Work instruction :: Please copy out the entries below exactly, beginning with the line that contains "bank account: 9441028723 -> 9441027823" and ending with the line that contains "total: 1261.76 -> 685.07", and include nothing outside that span.

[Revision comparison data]
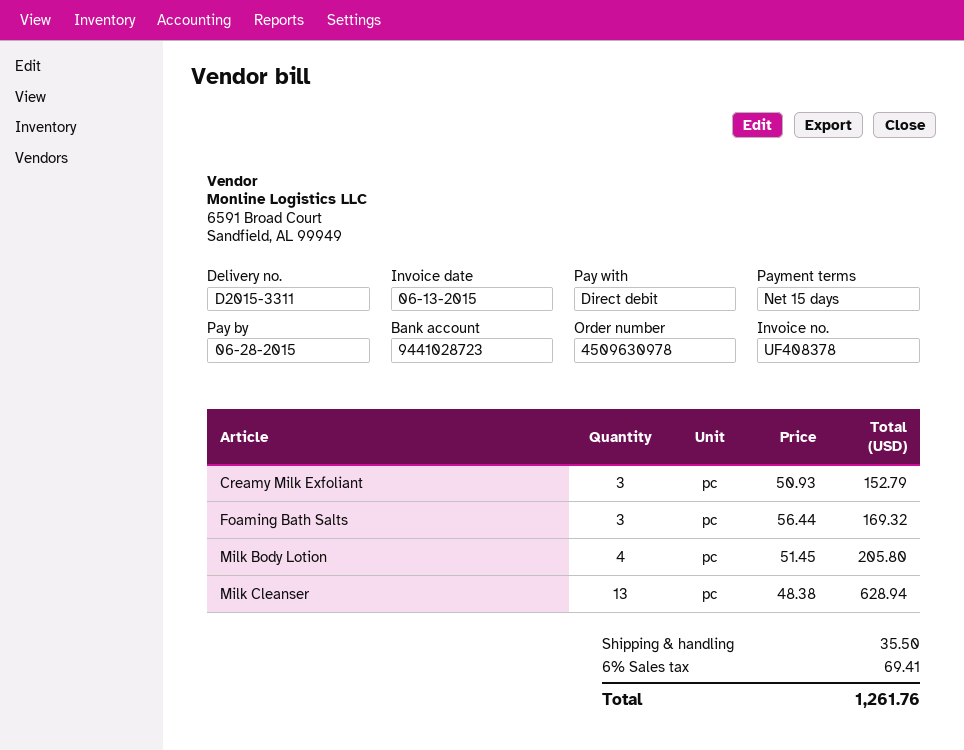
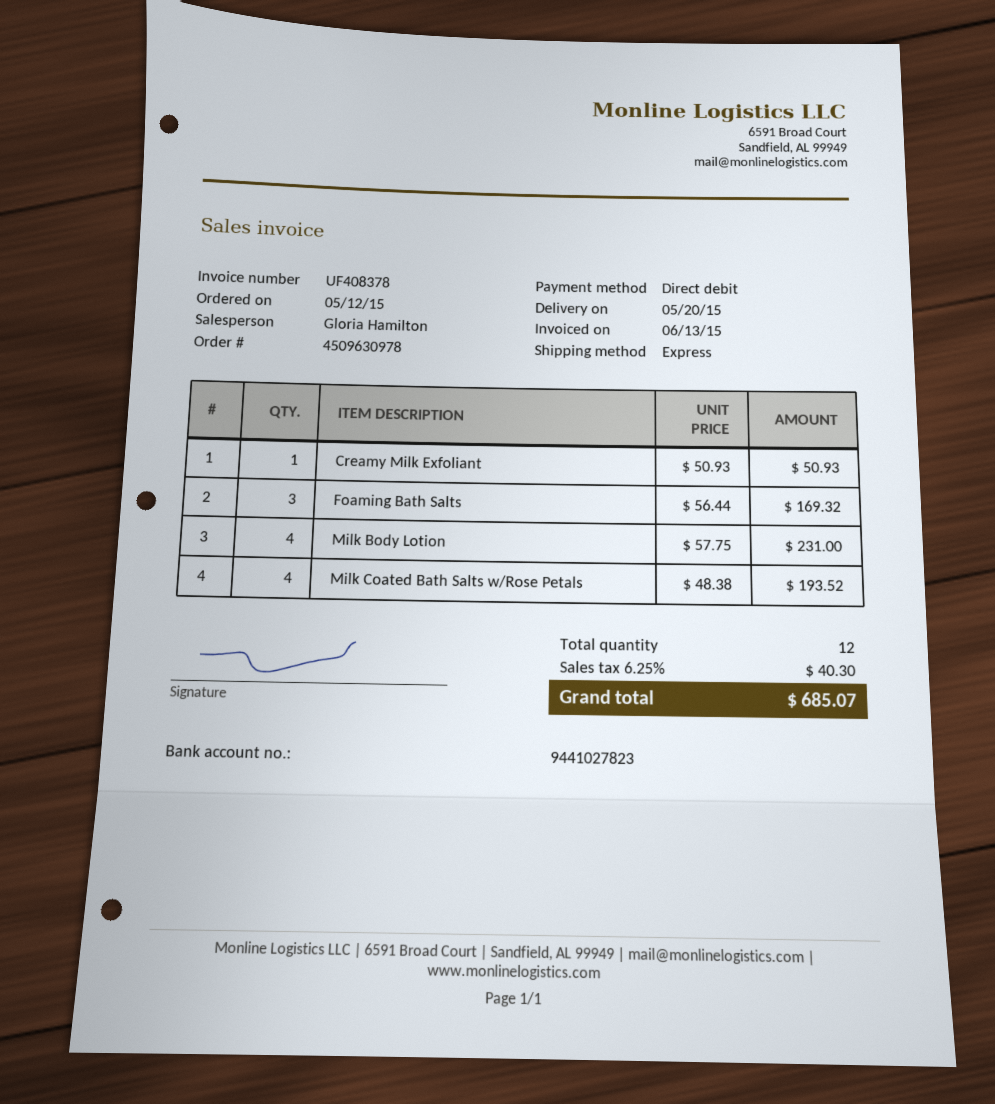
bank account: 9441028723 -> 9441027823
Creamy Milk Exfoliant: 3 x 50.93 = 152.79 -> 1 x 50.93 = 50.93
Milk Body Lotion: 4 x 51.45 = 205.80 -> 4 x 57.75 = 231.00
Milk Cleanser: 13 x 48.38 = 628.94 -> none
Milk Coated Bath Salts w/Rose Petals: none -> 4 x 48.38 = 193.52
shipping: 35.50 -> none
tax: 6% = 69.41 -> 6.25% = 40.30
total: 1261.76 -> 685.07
* * *
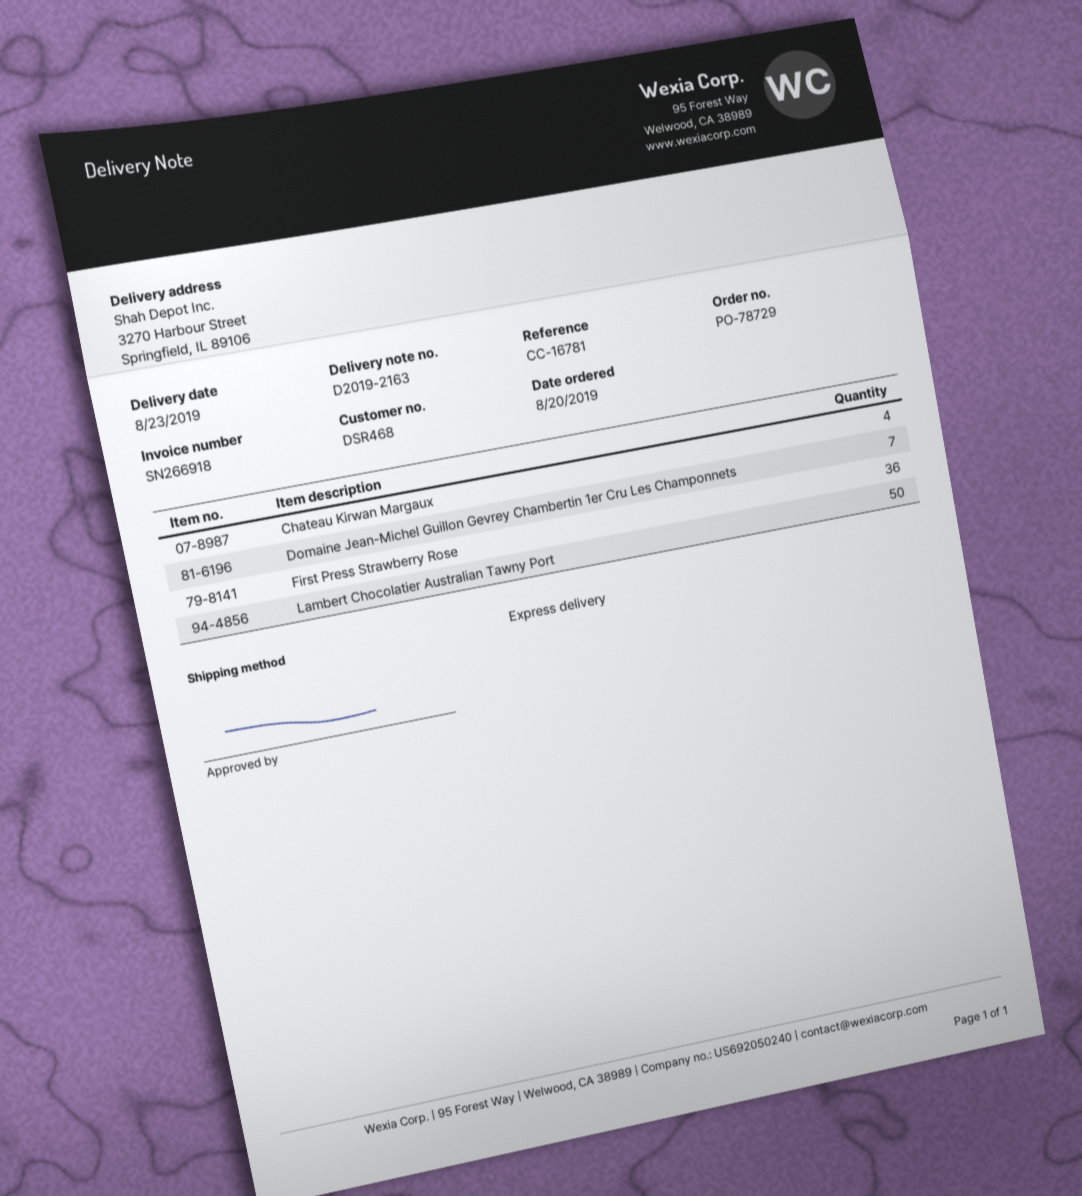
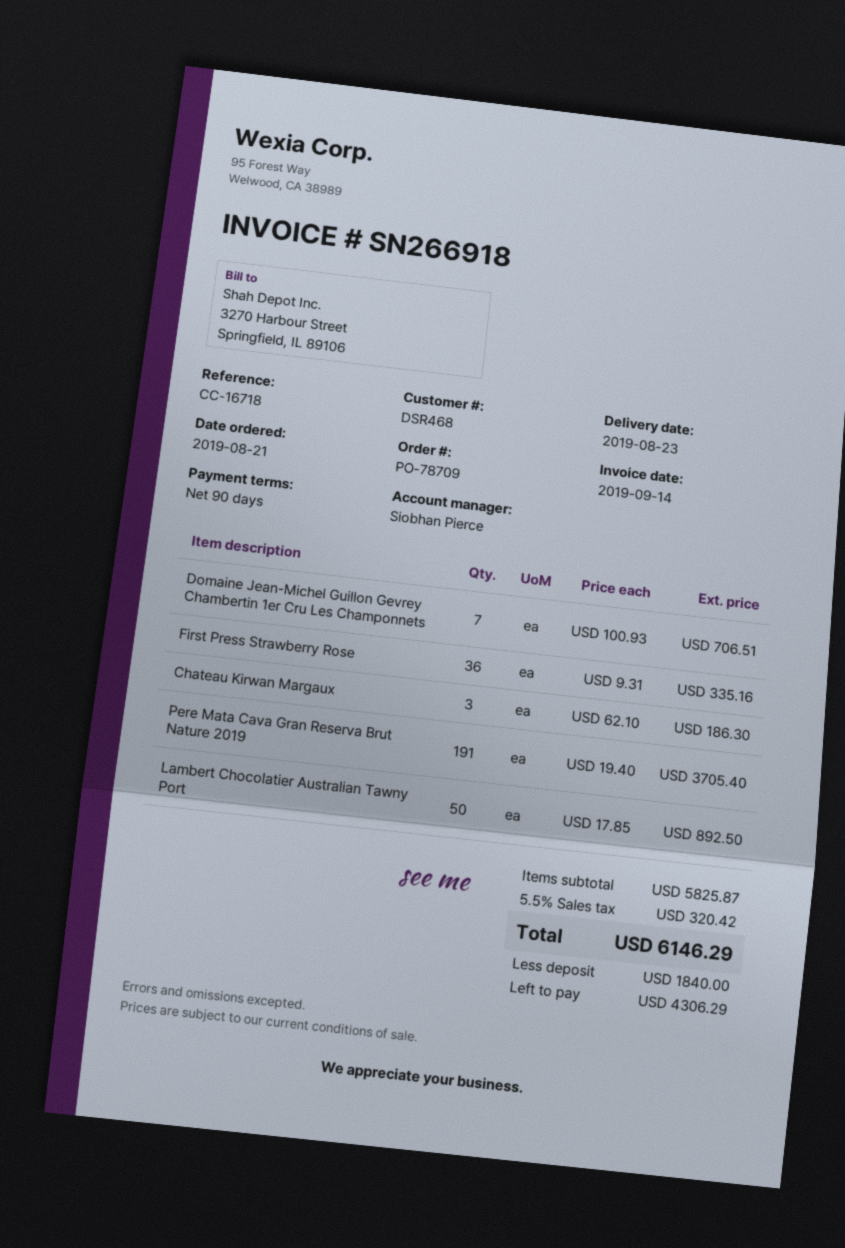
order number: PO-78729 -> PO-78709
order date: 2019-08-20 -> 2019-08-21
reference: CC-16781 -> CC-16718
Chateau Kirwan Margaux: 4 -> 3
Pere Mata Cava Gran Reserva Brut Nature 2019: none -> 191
...
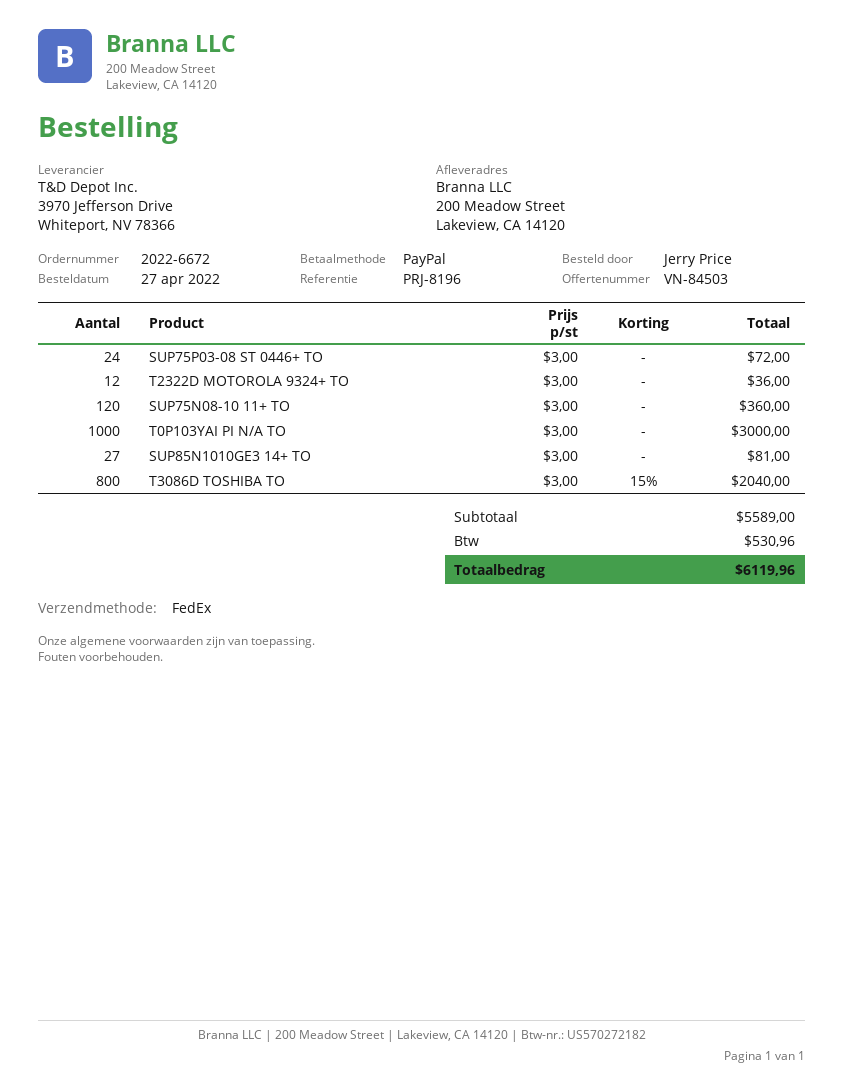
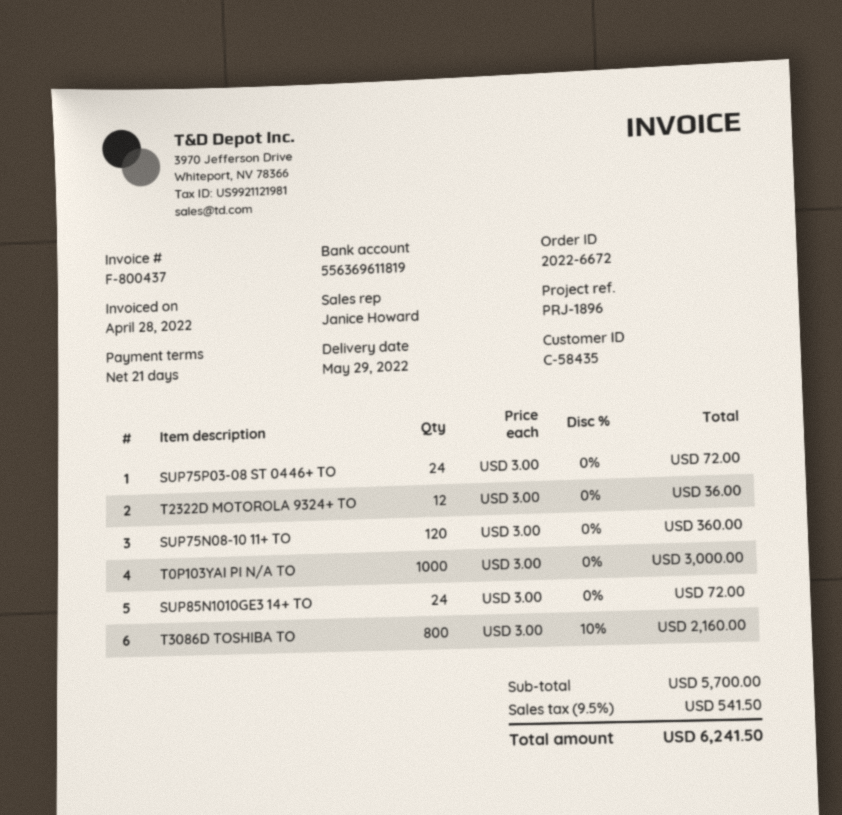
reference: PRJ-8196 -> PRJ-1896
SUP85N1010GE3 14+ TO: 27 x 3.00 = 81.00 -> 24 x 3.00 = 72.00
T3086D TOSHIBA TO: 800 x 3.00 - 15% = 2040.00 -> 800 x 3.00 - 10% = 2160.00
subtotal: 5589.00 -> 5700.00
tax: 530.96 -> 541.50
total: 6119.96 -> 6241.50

Response below ::
bank account: 9441028723 -> 9441027823
Creamy Milk Exfoliant: 3 x 50.93 = 152.79 -> 1 x 50.93 = 50.93
Milk Body Lotion: 4 x 51.45 = 205.80 -> 4 x 57.75 = 231.00
Milk Cleanser: 13 x 48.38 = 628.94 -> none
Milk Coated Bath Salts w/Rose Petals: none -> 4 x 48.38 = 193.52
shipping: 35.50 -> none
tax: 6% = 69.41 -> 6.25% = 40.30
total: 1261.76 -> 685.07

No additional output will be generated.